The Congress got its moment twice in the past three decades. First when Sonia Gandhi took over as Congress president in the mid-nineties. Yes, the party was not in power until 2004, but she ensured some heft by letting state satraps, even if of her choice, to lead without impediment, and with the unwritten promise that if the party won the assembly elections, he or she would be the first choice for chief minister.

When the party won the LS polls in 2004, which none of their adversaries, nor the national media, not even most Congress leaders expected, that was a shot in the arm. Not only did Sonia Gandhi let down the voters and the party by not becoming the prime minister, she also let her reformist approach to drift away. Suffice to point out that UPA I and II did not produce one great  new minister at the Centre.

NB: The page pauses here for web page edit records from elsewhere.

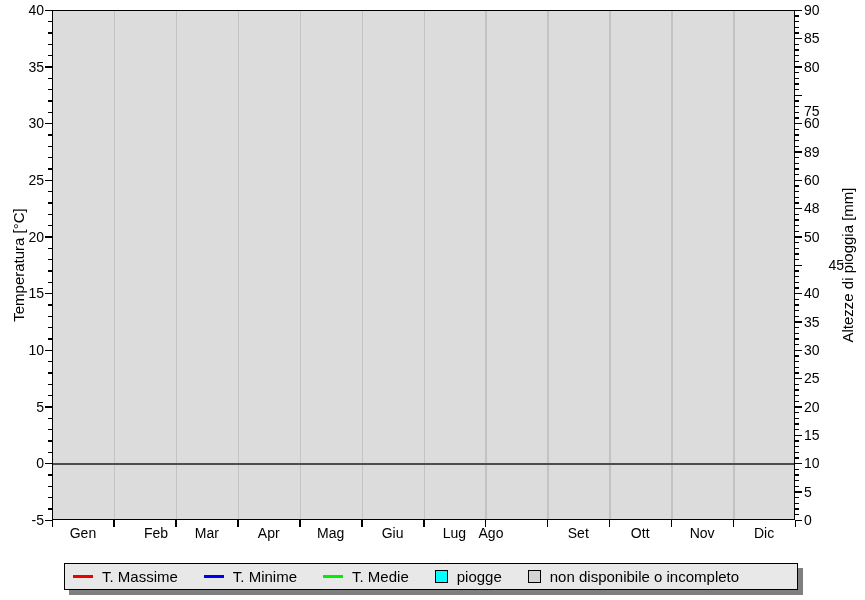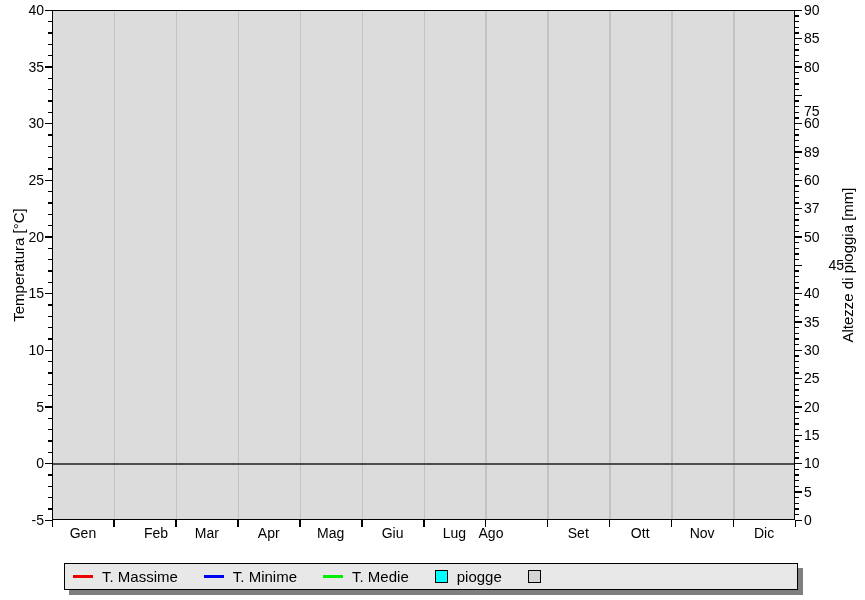--- a/index.html
+++ b/index.html
@@ -179,7 +179,7 @@
     <div class="tick" style="left: 795px; top: 219.167px; width: 4px;"></div>
     <div class="tick" style="left: 795px; top: 213.5px; width: 4px;"></div>
     <div class="tick" style="left: 795px; top: 207.833px; width: 7px;"></div>
-    <div class="ticklabel right" style="left: 804px; width: 40px; top: 200.333px;">37</div>
+    <div class="ticklabel right" style="left: 804px; width: 40px; top: 200.333px;">48</div>
     <div class="tick" style="left: 795px; top: 202.167px; width: 4px;"></div>
     <div class="tick" style="left: 795px; top: 196.5px; width: 4px;"></div>
     <div class="tick" style="left: 795px; top: 190.833px; width: 4px;"></div>

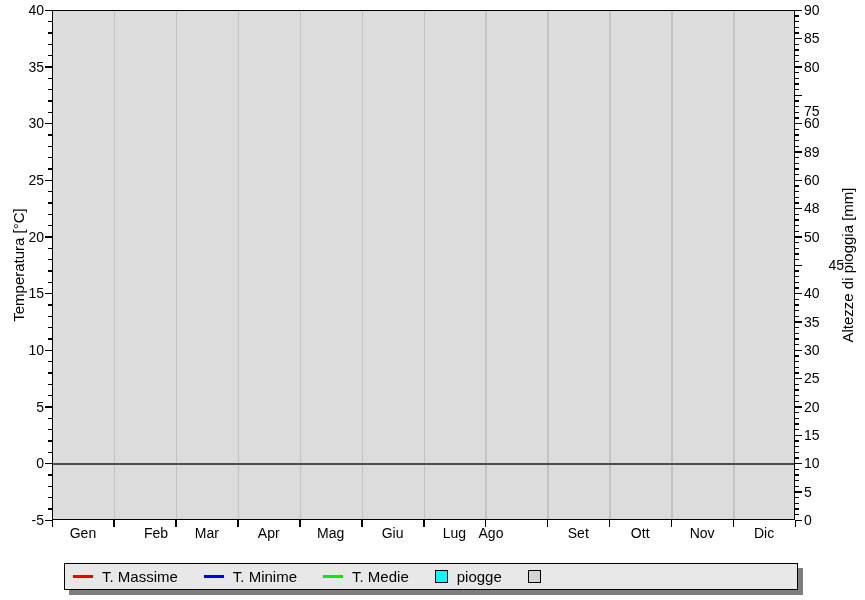--- a/index.html
+++ b/index.html
@@ -268,6 +268,7 @@
   </div>
   <div class="legend-item">
     <span class="marker square" style="background: rgb(212, 212, 212);"></span>
+    <span>non disponibile o incompleto</span>
   </div>
 </div>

Nor did the party throw up any youthful organisational leader at any level across the country, during the period.

In this, the Congress is in the good company of the Narendra Modi government -- which has not produced a single new ministerial candidate who can be made the BJP’s poster-boy of the future.

But on the organisational front and also the choice of MPs, the BJP has excelled. There are fewer sadhus and sanyasins now in the BJP’s parliamentary party than in the post-Ayodhya nineties. Those that are there now, their ochre or saffron wear does not cover their political ambitions enough. Yet, it stands, and stands still, there.

N Sathiya Moorthy, veteran journalist and political analyst, is Distinguished Fellow and Head-Chennai Initiative, Observer Research Foundation.